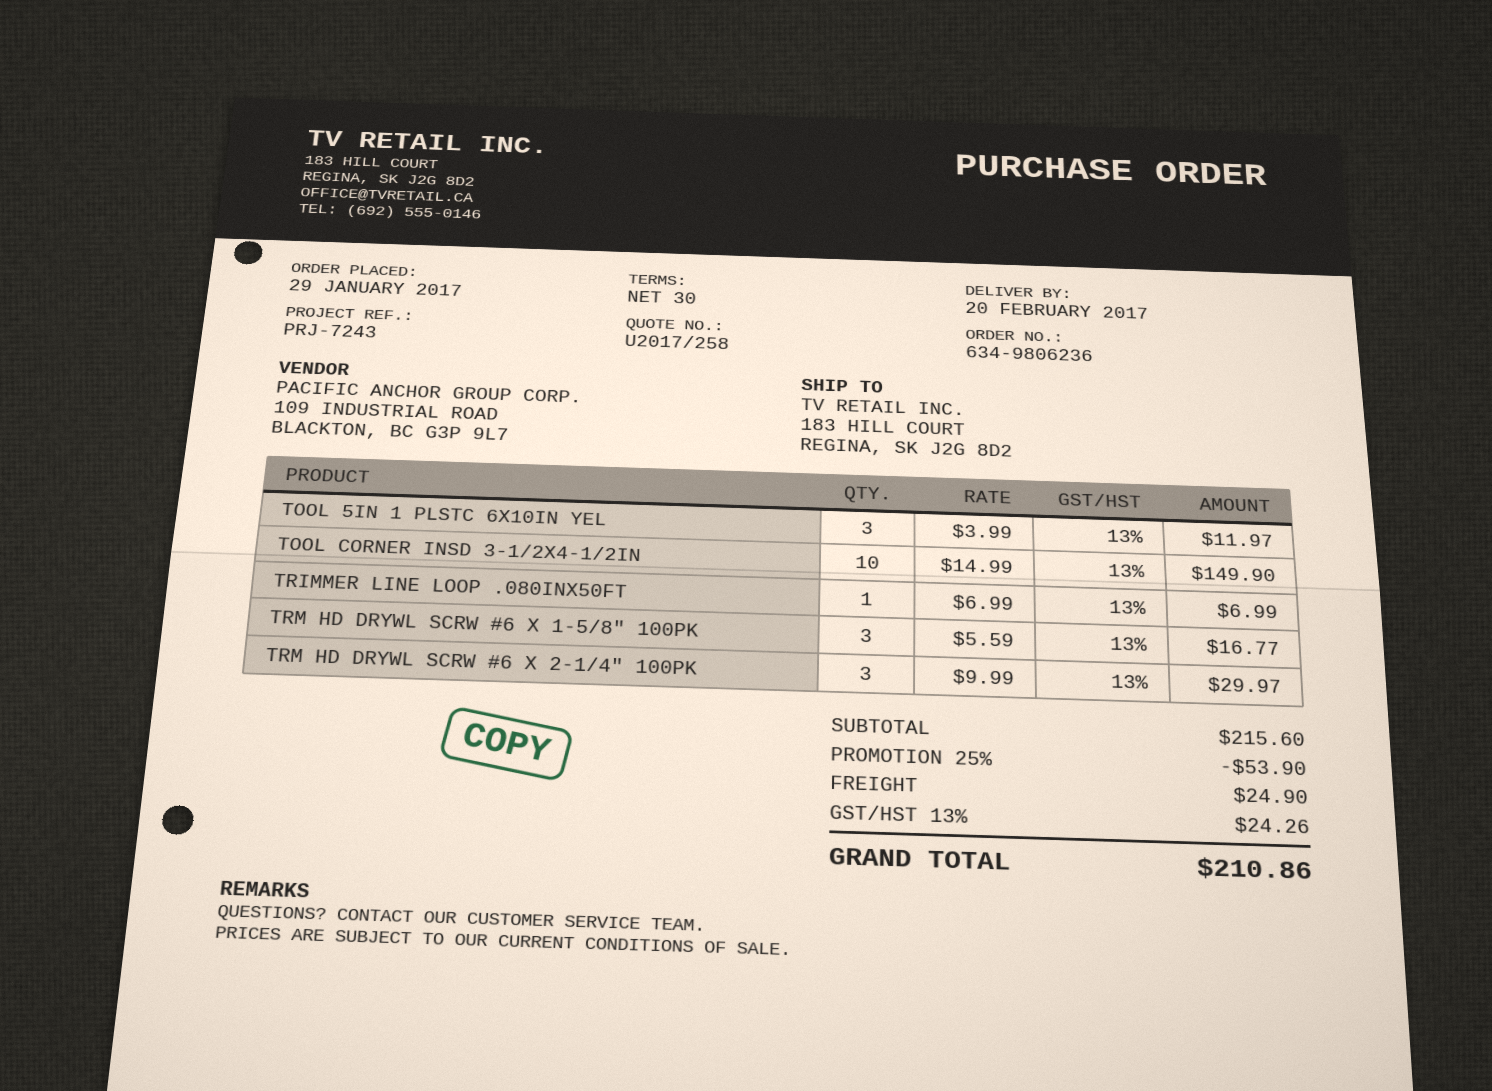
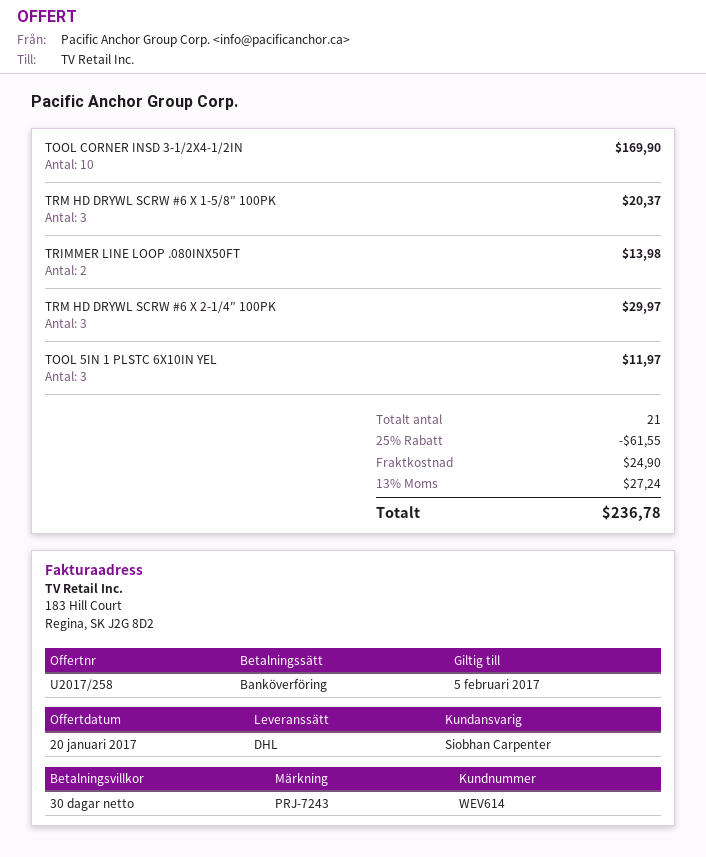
TOOL CORNER INSD 3-1/2X4-1/2IN: 10 for 149.90 -> 10 for 169.90
TRIMMER LINE LOOP .080INX50FT: 1 for 6.99 -> 2 for 13.98
TRM HD DRYWL SCRW #6 X 1-5/8″ 100PK: 3 for 16.77 -> 3 for 20.37
discount: 25% = 53.90 -> 25% = 61.55
tax: 13% = 24.26 -> 13% = 27.24
total: 210.86 -> 236.78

* Required action *
Return the listing exactly as it appears, excluding any image.

* Your response *
TOOL CORNER INSD 3-1/2X4-1/2IN: 10 for 149.90 -> 10 for 169.90
TRIMMER LINE LOOP .080INX50FT: 1 for 6.99 -> 2 for 13.98
TRM HD DRYWL SCRW #6 X 1-5/8″ 100PK: 3 for 16.77 -> 3 for 20.37
discount: 25% = 53.90 -> 25% = 61.55
tax: 13% = 24.26 -> 13% = 27.24
total: 210.86 -> 236.78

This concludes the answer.